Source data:

┌──

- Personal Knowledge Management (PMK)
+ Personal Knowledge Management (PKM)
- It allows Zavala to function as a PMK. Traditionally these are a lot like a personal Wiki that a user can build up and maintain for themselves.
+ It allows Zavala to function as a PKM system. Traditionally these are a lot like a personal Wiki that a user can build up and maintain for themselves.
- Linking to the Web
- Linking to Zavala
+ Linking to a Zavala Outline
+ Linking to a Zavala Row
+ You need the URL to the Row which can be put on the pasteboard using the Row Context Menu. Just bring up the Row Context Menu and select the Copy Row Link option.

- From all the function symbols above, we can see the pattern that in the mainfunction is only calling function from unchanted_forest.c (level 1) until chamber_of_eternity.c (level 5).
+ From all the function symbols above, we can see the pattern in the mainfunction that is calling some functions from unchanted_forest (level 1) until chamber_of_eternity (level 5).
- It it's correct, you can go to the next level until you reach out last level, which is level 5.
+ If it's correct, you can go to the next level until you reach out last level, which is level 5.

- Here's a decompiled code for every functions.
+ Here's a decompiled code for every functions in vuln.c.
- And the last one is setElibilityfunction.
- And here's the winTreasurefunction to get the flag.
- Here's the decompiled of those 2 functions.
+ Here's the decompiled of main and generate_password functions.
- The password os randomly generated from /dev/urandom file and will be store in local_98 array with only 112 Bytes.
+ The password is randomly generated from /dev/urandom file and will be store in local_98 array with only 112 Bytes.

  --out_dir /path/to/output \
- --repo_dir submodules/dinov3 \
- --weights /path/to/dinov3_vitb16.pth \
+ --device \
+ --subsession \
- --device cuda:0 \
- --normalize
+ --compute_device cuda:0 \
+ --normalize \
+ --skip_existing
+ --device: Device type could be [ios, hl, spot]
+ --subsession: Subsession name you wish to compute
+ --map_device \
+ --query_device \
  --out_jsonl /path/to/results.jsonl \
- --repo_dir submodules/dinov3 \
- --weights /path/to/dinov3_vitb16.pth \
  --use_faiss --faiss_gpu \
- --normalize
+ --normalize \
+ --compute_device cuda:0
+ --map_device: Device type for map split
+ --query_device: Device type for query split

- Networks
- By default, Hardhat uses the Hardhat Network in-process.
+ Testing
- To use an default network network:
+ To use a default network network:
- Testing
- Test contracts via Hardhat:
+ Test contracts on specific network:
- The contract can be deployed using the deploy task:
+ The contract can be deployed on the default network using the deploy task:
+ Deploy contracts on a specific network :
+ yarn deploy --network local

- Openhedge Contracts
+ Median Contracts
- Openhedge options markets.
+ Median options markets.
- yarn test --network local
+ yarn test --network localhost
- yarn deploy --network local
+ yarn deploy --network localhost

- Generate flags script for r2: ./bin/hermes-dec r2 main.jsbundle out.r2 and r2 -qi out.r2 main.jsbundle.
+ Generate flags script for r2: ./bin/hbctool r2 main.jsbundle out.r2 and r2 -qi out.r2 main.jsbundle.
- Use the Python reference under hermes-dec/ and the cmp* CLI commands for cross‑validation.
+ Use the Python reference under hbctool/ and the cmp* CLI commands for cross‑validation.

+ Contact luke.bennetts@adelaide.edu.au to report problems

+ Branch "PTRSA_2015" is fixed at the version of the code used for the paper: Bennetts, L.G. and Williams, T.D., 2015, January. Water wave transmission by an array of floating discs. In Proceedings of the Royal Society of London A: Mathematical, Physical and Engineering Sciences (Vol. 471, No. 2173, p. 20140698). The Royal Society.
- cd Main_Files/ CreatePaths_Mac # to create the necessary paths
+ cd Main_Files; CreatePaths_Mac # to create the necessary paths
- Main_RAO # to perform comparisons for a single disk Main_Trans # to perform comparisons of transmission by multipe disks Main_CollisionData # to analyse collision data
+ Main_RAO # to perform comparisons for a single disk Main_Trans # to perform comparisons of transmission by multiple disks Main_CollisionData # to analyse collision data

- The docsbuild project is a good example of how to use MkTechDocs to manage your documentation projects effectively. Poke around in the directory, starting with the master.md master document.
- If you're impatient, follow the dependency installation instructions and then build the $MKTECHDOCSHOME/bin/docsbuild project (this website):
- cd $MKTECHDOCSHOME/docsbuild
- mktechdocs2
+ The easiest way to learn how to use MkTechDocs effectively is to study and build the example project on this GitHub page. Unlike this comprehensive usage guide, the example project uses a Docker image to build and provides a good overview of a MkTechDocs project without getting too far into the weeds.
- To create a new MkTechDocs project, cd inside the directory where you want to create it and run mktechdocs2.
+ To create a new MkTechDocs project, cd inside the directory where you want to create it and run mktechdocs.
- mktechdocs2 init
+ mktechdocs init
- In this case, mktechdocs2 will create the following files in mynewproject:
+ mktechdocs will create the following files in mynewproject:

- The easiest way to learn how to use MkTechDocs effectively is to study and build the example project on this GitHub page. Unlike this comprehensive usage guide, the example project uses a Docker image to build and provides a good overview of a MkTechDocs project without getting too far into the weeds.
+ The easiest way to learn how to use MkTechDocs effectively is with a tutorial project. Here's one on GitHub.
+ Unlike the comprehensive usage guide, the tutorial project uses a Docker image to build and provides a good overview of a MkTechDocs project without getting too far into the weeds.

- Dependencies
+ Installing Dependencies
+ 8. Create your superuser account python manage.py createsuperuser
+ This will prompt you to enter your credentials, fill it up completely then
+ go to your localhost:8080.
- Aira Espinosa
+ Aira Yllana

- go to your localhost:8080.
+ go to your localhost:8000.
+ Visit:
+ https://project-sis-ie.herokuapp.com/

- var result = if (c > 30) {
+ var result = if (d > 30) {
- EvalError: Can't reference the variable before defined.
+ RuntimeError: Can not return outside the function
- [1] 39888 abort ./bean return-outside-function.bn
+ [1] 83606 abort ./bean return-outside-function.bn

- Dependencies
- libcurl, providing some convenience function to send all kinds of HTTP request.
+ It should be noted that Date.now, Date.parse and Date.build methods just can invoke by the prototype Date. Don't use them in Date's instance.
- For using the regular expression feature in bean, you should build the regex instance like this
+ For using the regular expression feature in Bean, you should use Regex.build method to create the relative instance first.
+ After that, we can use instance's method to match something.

└──

> WHAT THE TASK ASKS
An exact reproduction of the data is required. Leave nothing out.

> ANSWER SPACE
- Personal Knowledge Management (PMK)
+ Personal Knowledge Management (PKM)
- It allows Zavala to function as a PMK. Traditionally these are a lot like a personal Wiki that a user can build up and maintain for themselves.
+ It allows Zavala to function as a PKM system. Traditionally these are a lot like a personal Wiki that a user can build up and maintain for themselves.
- Linking to the Web
- Linking to Zavala
+ Linking to a Zavala Outline
+ Linking to a Zavala Row
+ You need the URL to the Row which can be put on the pasteboard using the Row Context Menu. Just bring up the Row Context Menu and select the Copy Row Link option.

- From all the function symbols above, we can see the pattern that in the mainfunction is only calling function from unchanted_forest.c (level 1) until chamber_of_eternity.c (level 5).
+ From all the function symbols above, we can see the pattern in the mainfunction that is calling some functions from unchanted_forest (level 1) until chamber_of_eternity (level 5).
- It it's correct, you can go to the next level until you reach out last level, which is level 5.
+ If it's correct, you can go to the next level until you reach out last level, which is level 5.

- Here's a decompiled code for every functions.
+ Here's a decompiled code for every functions in vuln.c.
- And the last one is setElibilityfunction.
- And here's the winTreasurefunction to get the flag.
- Here's the decompiled of those 2 functions.
+ Here's the decompiled of main and generate_password functions.
- The password os randomly generated from /dev/urandom file and will be store in local_98 array with only 112 Bytes.
+ The password is randomly generated from /dev/urandom file and will be store in local_98 array with only 112 Bytes.

  --out_dir /path/to/output \
- --repo_dir submodules/dinov3 \
- --weights /path/to/dinov3_vitb16.pth \
+ --device \
+ --subsession \
- --device cuda:0 \
- --normalize
+ --compute_device cuda:0 \
+ --normalize \
+ --skip_existing
+ --device: Device type could be [ios, hl, spot]
+ --subsession: Subsession name you wish to compute
+ --map_device \
+ --query_device \
  --out_jsonl /path/to/results.jsonl \
- --repo_dir submodules/dinov3 \
- --weights /path/to/dinov3_vitb16.pth \
  --use_faiss --faiss_gpu \
- --normalize
+ --normalize \
+ --compute_device cuda:0
+ --map_device: Device type for map split
+ --query_device: Device type for query split

- Networks
- By default, Hardhat uses the Hardhat Network in-process.
+ Testing
- To use an default network network:
+ To use a default network network:
- Testing
- Test contracts via Hardhat:
+ Test contracts on specific network:
- The contract can be deployed using the deploy task:
+ The contract can be deployed on the default network using the deploy task:
+ Deploy contracts on a specific network :
+ yarn deploy --network local

- Openhedge Contracts
+ Median Contracts
- Openhedge options markets.
+ Median options markets.
- yarn test --network local
+ yarn test --network localhost
- yarn deploy --network local
+ yarn deploy --network localhost

- Generate flags script for r2: ./bin/hermes-dec r2 main.jsbundle out.r2 and r2 -qi out.r2 main.jsbundle.
+ Generate flags script for r2: ./bin/hbctool r2 main.jsbundle out.r2 and r2 -qi out.r2 main.jsbundle.
- Use the Python reference under hermes-dec/ and the cmp* CLI commands for cross‑validation.
+ Use the Python reference under hbctool/ and the cmp* CLI commands for cross‑validation.

+ Contact luke.bennetts@adelaide.edu.au to report problems

+ Branch "PTRSA_2015" is fixed at the version of the code used for the paper: Bennetts, L.G. and Williams, T.D., 2015, January. Water wave transmission by an array of floating discs. In Proceedings of the Royal Society of London A: Mathematical, Physical and Engineering Sciences (Vol. 471, No. 2173, p. 20140698). The Royal Society.
- cd Main_Files/ CreatePaths_Mac # to create the necessary paths
+ cd Main_Files; CreatePaths_Mac # to create the necessary paths
- Main_RAO # to perform comparisons for a single disk Main_Trans # to perform comparisons of transmission by multipe disks Main_CollisionData # to analyse collision data
+ Main_RAO # to perform comparisons for a single disk Main_Trans # to perform comparisons of transmission by multiple disks Main_CollisionData # to analyse collision data

- The docsbuild project is a good example of how to use MkTechDocs to manage your documentation projects effectively. Poke around in the directory, starting with the master.md master document.
- If you're impatient, follow the dependency installation instructions and then build the $MKTECHDOCSHOME/bin/docsbuild project (this website):
- cd $MKTECHDOCSHOME/docsbuild
- mktechdocs2
+ The easiest way to learn how to use MkTechDocs effectively is to study and build the example project on this GitHub page. Unlike this comprehensive usage guide, the example project uses a Docker image to build and provides a good overview of a MkTechDocs project without getting too far into the weeds.
- To create a new MkTechDocs project, cd inside the directory where you want to create it and run mktechdocs2.
+ To create a new MkTechDocs project, cd inside the directory where you want to create it and run mktechdocs.
- mktechdocs2 init
+ mktechdocs init
- In this case, mktechdocs2 will create the following files in mynewproject:
+ mktechdocs will create the following files in mynewproject:

- The easiest way to learn how to use MkTechDocs effectively is to study and build the example project on this GitHub page. Unlike this comprehensive usage guide, the example project uses a Docker image to build and provides a good overview of a MkTechDocs project without getting too far into the weeds.
+ The easiest way to learn how to use MkTechDocs effectively is with a tutorial project. Here's one on GitHub.
+ Unlike the comprehensive usage guide, the tutorial project uses a Docker image to build and provides a good overview of a MkTechDocs project without getting too far into the weeds.

- Dependencies
+ Installing Dependencies
+ 8. Create your superuser account python manage.py createsuperuser
+ This will prompt you to enter your credentials, fill it up completely then
+ go to your localhost:8080.
- Aira Espinosa
+ Aira Yllana

- go to your localhost:8080.
+ go to your localhost:8000.
+ Visit:
+ https://project-sis-ie.herokuapp.com/

- var result = if (c > 30) {
+ var result = if (d > 30) {
- EvalError: Can't reference the variable before defined.
+ RuntimeError: Can not return outside the function
- [1] 39888 abort ./bean return-outside-function.bn
+ [1] 83606 abort ./bean return-outside-function.bn

- Dependencies
- libcurl, providing some convenience function to send all kinds of HTTP request.
+ It should be noted that Date.now, Date.parse and Date.build methods just can invoke by the prototype Date. Don't use them in Date's instance.
- For using the regular expression feature in bean, you should build the regex instance like this
+ For using the regular expression feature in Bean, you should use Regex.build method to create the relative instance first.
+ After that, we can use instance's method to match something.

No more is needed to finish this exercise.